After Roth's run the track opened for practice and Foyt was involved in the scariest moment of the day.

He was running laps, working on race setup and preparing for the possibility of being bumped and having to requalify, when the cover to his fuel tank blew off. That allowed fuel to pour out of the tank and ignite from the heat of the engine. Within seconds, the rear of Foyt's Vision Racing entry was a ball of flame and his car backed hard into the outside wall.

The fire left Foyt, seeking his fifth Indy start, with a small burn on the back of his neck and singed hair. But he was cleared to drive as the team prepared a backup car, just in case.

"I'm fine mentally, and crashes like this, where you know what happened and what caused it, you can brush those off pretty quick," Foyt said. "It's when you snap loose and crash and don't really know what happened, that's what gets to your head."

Still, he acknowledged this was a scary incident, particularly because of the fireball.

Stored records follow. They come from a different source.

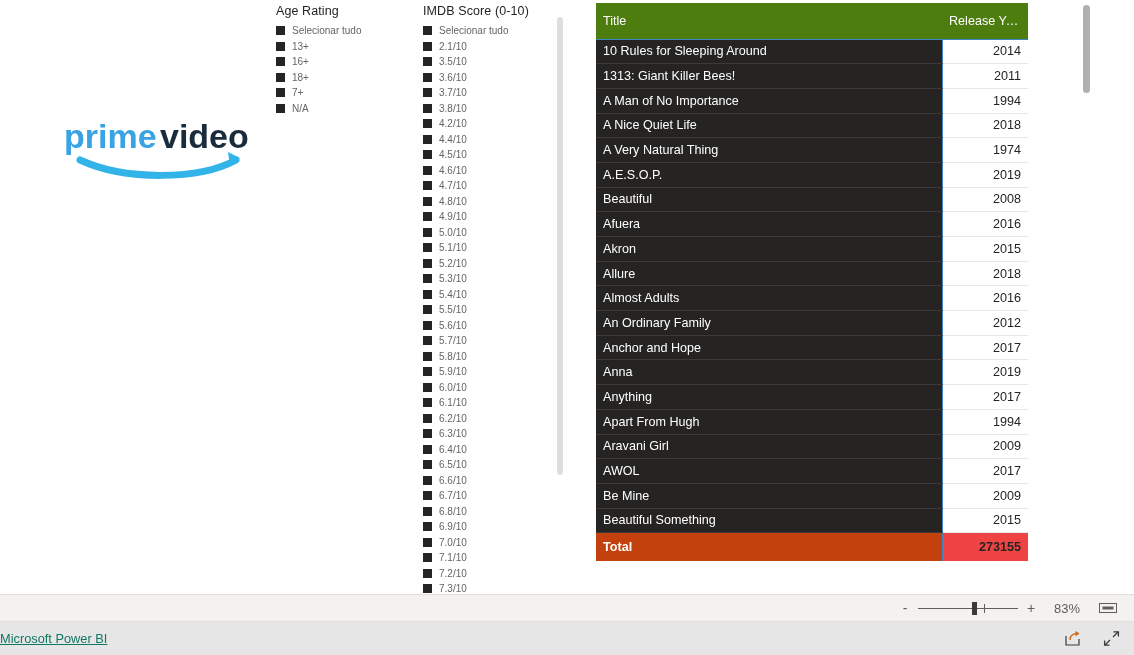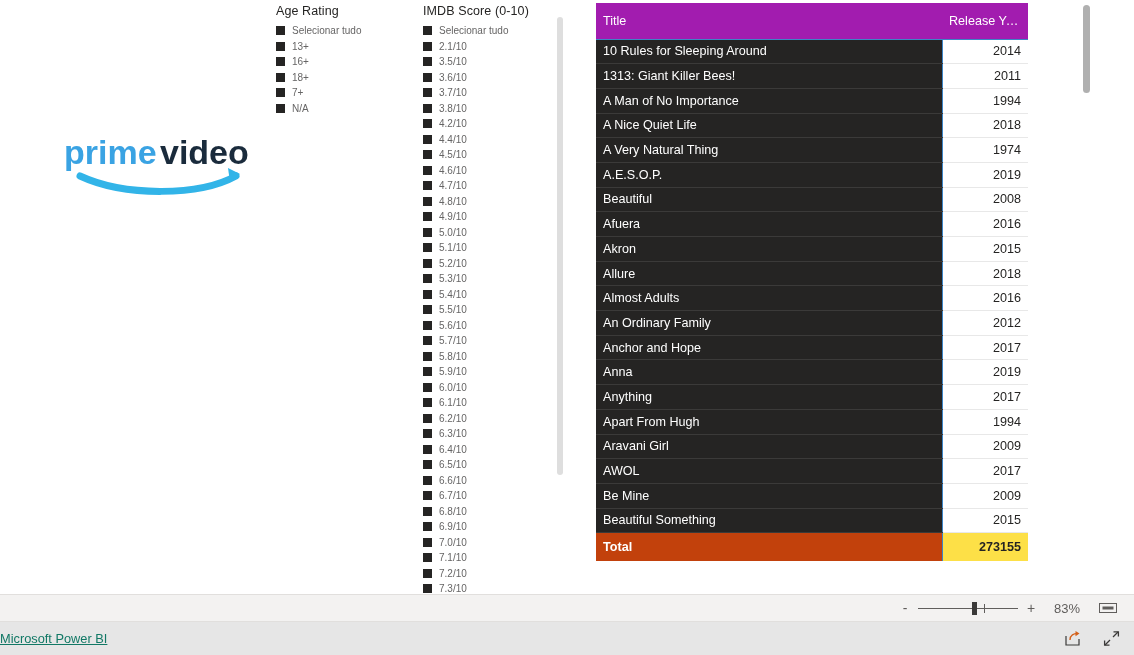--- a/index.html
+++ b/index.html
@@ -101,7 +101,7 @@
     text-overflow: ellipsis;
   }
   table.pbi th {
-    background: #a21caf;
+    background: #4d7c0f;
     color: #ffffff;
     font-weight: 400;
     text-align: left;

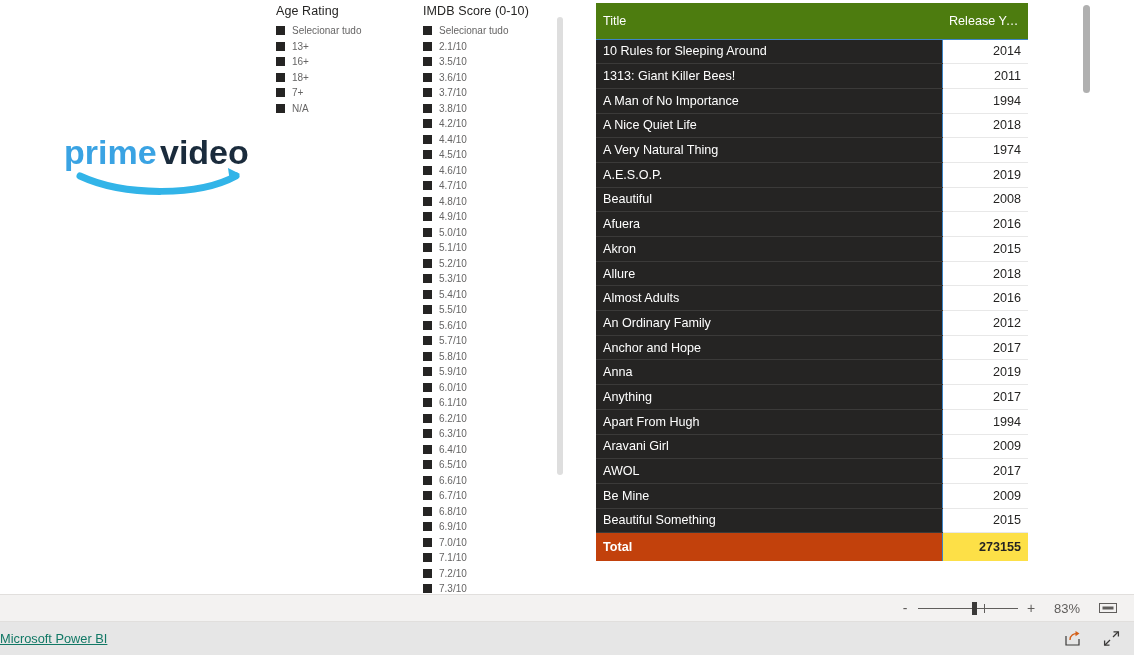--- a/index.html
+++ b/index.html
@@ -23,7 +23,7 @@
 
   
   #logo-card {
-    position: absolute; left: 50px; top: 124px;
+    position: absolute; left: 50px; top: 108px;
     width: 220px; height: 74px;
   }
   #logo-card svg { display: block; width: 100%; height: 100%; }

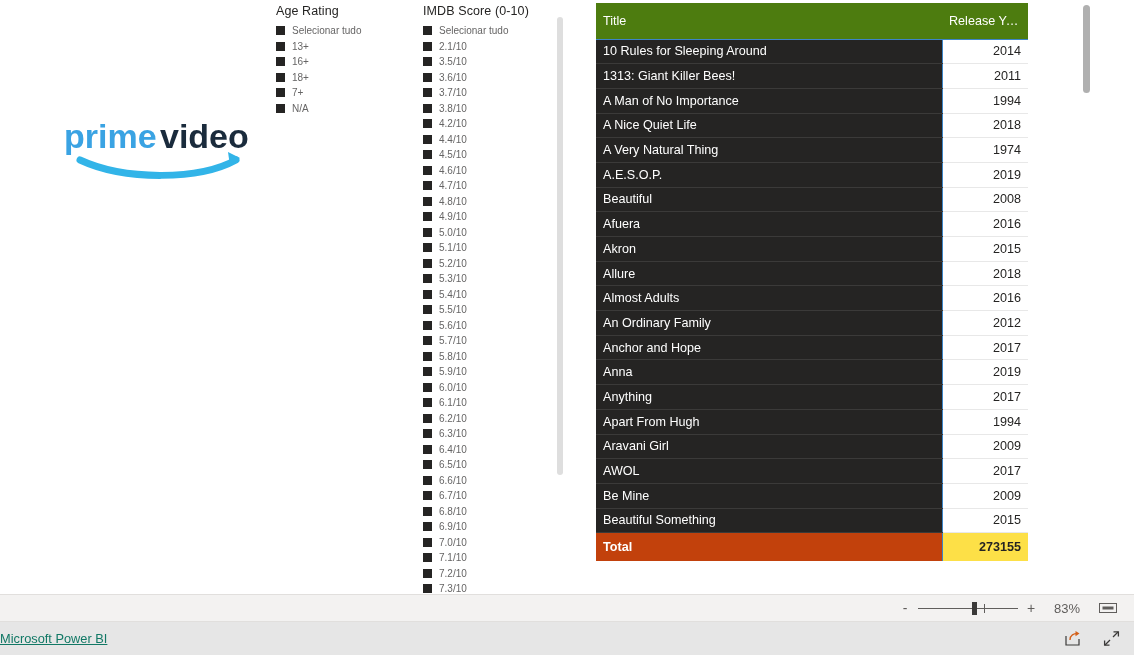--- a/index.html
+++ b/index.html
@@ -133,7 +133,7 @@
     height: 28px;
   }
   tr.total td.year {
-    background: #fde047;
+    background: #ef4444;
     color: #252423;
     font-weight: bold;
     border-top: 1px solid #d6d6d6;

"Anyone who is not afraid of fire, I think is crazy," said Foyt, standing in his grandfather's garage. "Fire's the worst thing for me. It was scary. The important thing is that the protection we had, was why we had no (other) burns.

"We know who did it. I don't want to single anyone out, but he's probably going to be looking for a new job and it's too bad because he's a good guy. He just made a mistake."

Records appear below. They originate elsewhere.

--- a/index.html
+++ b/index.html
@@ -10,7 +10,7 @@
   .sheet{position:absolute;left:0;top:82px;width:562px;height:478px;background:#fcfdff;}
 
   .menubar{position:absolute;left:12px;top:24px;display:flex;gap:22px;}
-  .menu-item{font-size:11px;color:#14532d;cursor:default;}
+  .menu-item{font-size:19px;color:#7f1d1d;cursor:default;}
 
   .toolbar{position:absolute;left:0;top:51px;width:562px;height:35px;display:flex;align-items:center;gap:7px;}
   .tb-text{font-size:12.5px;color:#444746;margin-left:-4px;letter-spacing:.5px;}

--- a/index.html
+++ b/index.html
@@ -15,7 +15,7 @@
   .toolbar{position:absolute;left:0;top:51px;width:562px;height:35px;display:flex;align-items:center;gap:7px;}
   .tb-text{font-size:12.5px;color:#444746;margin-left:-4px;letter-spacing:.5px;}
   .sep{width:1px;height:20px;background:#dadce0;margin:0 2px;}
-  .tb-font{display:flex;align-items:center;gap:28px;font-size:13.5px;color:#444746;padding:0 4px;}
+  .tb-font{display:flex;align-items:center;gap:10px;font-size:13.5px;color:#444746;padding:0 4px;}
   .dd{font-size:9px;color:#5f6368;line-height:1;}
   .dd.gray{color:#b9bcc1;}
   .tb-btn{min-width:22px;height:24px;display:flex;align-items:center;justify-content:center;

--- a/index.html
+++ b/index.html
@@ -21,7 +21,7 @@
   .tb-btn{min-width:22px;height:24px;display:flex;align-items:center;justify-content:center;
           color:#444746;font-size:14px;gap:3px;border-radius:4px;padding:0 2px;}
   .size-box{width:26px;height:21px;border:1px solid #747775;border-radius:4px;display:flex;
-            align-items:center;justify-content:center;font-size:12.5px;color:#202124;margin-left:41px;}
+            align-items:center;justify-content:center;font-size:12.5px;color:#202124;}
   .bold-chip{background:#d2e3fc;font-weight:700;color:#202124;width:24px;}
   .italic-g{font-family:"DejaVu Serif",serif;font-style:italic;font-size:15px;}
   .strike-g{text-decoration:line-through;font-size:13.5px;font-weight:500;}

Foyt was asked if the elder Foyt, his former boss who has two cars of his own in the field, was upset by his scary crash.

"He was worried," the youngster said. "You know, he's a grandfather first of all. And then he gets mad at the guy who did it. There's really no excuse for that."

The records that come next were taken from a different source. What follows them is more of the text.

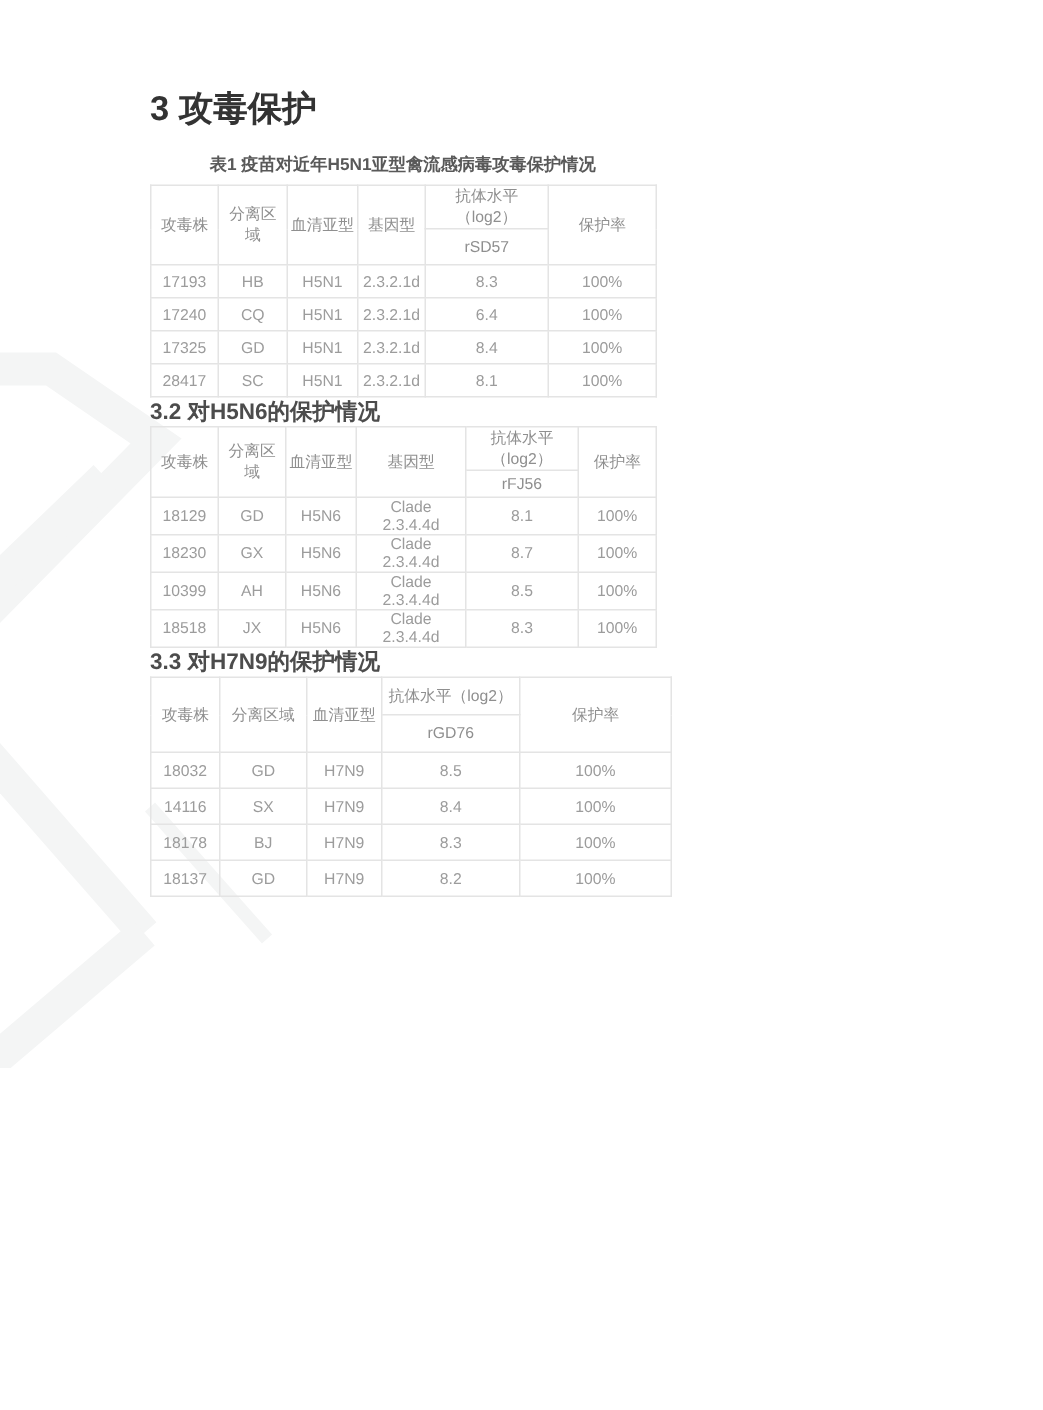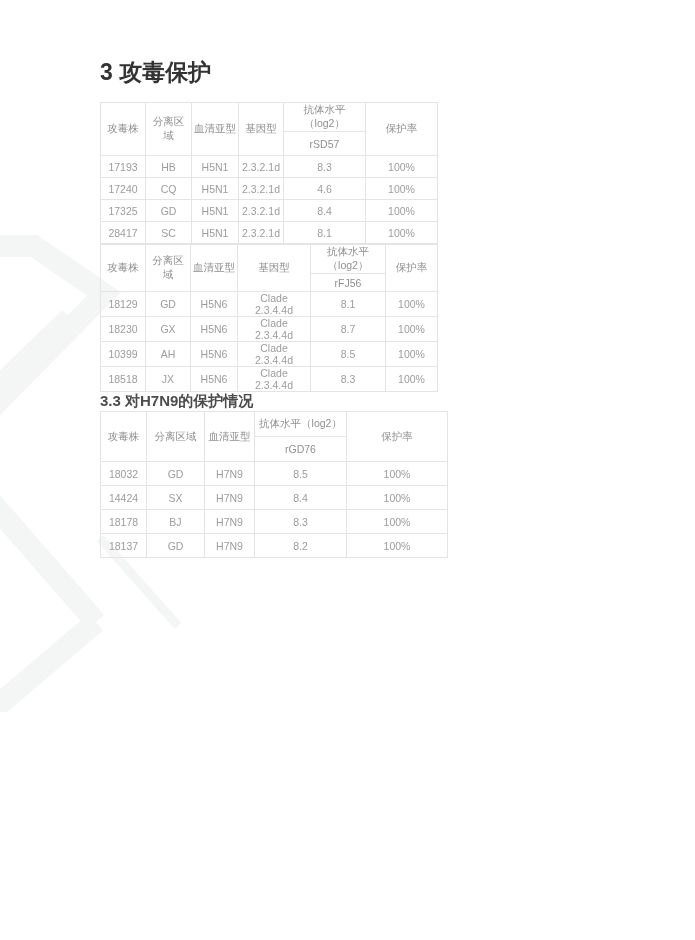--- a/index.html
+++ b/index.html
@@ -51,6 +51,7 @@
     <h1 class="title">3 攻毒保护</h1>
 
 
+    <div class="cap w337">表1 疫苗对近年H5N1亚型禽流感病毒攻毒保护情况</div>
     <table class="tbl t1">
       <colgroup>
         <col style="width:45px">

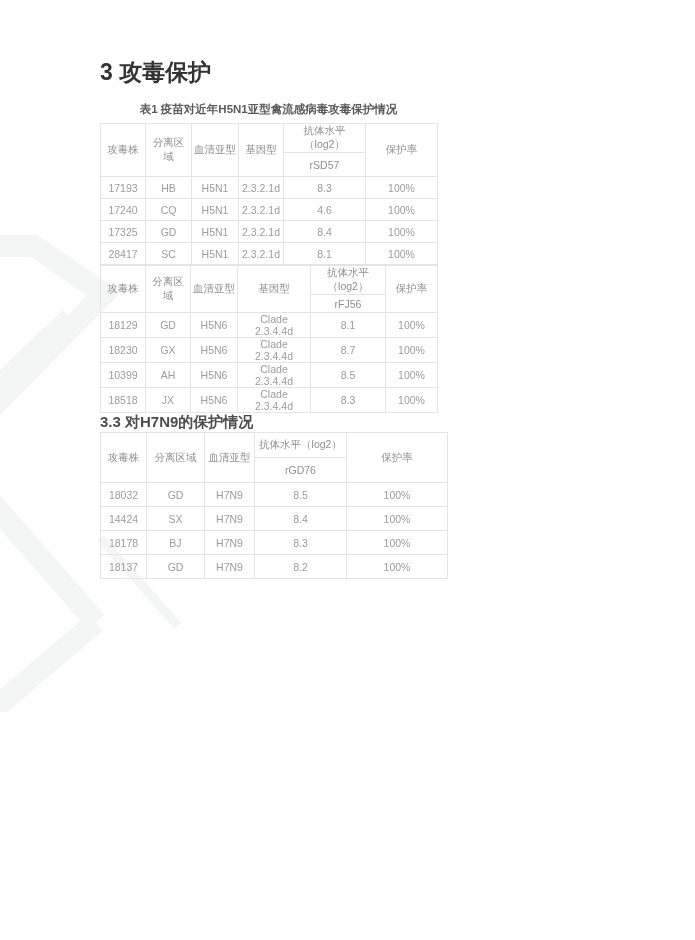--- a/index.html
+++ b/index.html
@@ -88,7 +88,7 @@
             <td>CQ</td>
             <td>H5N1</td>
             <td>2.3.2.1d</td>
-            <td>4.6</td>
+            <td>6.4</td>
             <td>100%</td>
           </tr>
           <tr>

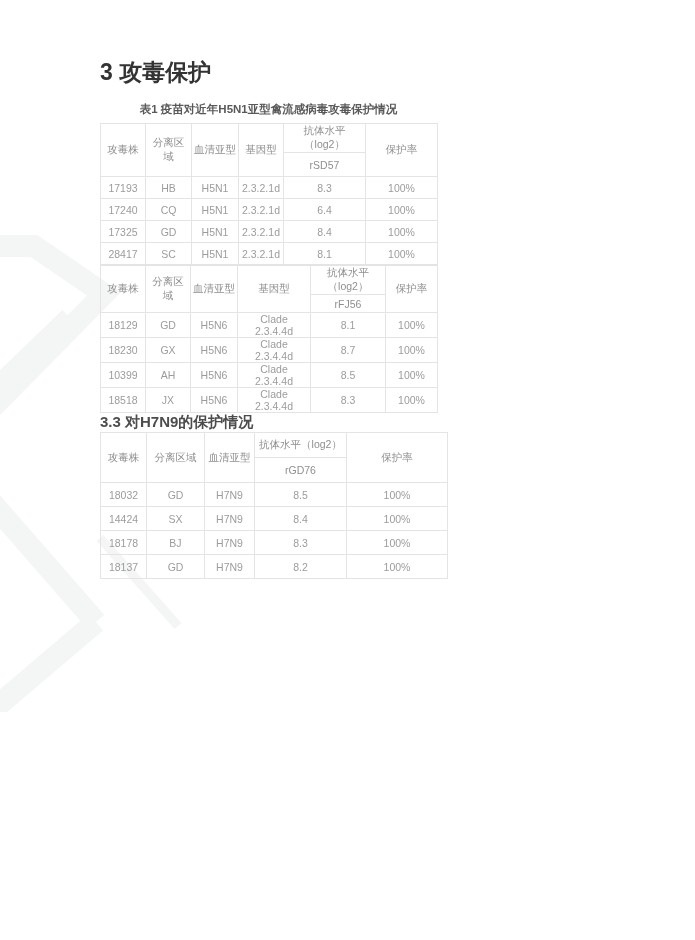--- a/index.html
+++ b/index.html
@@ -110,6 +110,7 @@
         </tbody>
     </table>
 
+    <h2 class="sec sec2">3.2 对H5N6的保护情况</h2>
     <table class="tbl t2">
       <colgroup>
         <col style="width:45px">

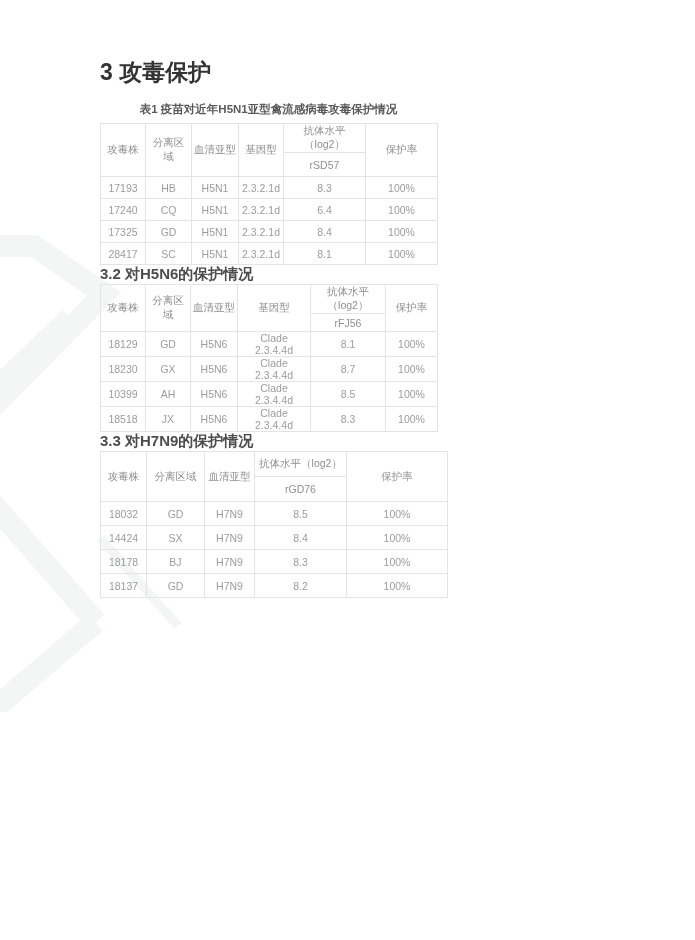--- a/index.html
+++ b/index.html
@@ -199,7 +199,7 @@
             <td>100%</td>
           </tr>
           <tr>
-            <td>14424</td>
+            <td>14116</td>
             <td>SX</td>
             <td>H7N9</td>
             <td>8.4</td>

Tony George, founder of the IRL, head of the speedway and owner of Vision Racing, agreed the mistake in leaving the cover loose was inexcusable.

"Any time you have human beings involved, there's always the potential for human error and that's what it was in this case," George said. "It doesn't change the fact that this is a business where attention to detail is critical and waking up every morning and understanding that you are responsible for people's safety and lives. It's unfortunate. I'm sure the person responsible is very sorry and very aware of it. It's just one of those things."

There was still plenty of action to come, though.

Under the unique Indy qualifying format, each entry is allowed up to three qualifying attempts on each of the four scheduled days of time trials. If knocked out of the field, a driver with attempts left can bump his or her way back in until the 6 p.m. end of the session.

At 4:20 p.m., Mario Dominguez, who had crashed on Saturday _ his second crash of the month _ made a qualifying run with his rebuilt car. But his 217.775 failed to make it.

There were no more qualifying attempts for a while as drivers waited, hoping the wind would die down. It didn't, but things finally heated up on the cold track in the last half hour.

First, Lazier tried to get back in the field, but waved off the effort after three laps at 217.191. Dominguez then made his second try and bounced Yasukawa out with a run of 218.620 that left the Mexican rookie as the slowest qualifier.

Yasukawa tried to get back in but was too slow at 218.559.

Lazier then drew loud cheers from the chilled crowd spread around the sprawling speedway with a four-lap run of 219.015 that bumped Dominguez and put the Indy veteran in the middle of the last of 11 three-car rows and Roth back on the bubble.

"It was a hairy one," Lazier said. "It was such a late start. We didn't get into the car until Friday."

Yasukawa then put together a four-lap run of 218.409, just a bit too slow to bump Roth.

Finally, Dominguez went out for his final try moments before the gun sounded to end qualifying. His first lap was plenty fast at 219.780. But, coming off of turn one on his second lap, Dominguez lost control and slid hard into the wall.

He was not injured.

Scott Dixon, among the 11 drivers who qualified last weekend, won the pole at 226.366, more than 7 mph faster than Roth, the slowest qualifier for the second straight year.

The final field includes former Indy winners Dan Wheldon, Helio Castroneves, Buddy Rice and Lazier, as well as 11 rookies, led by 19-year-old Graham Rahal, one of the drivers making the transition from the defunct Champ Car World Series to the recently unified IRL IndyCar Series.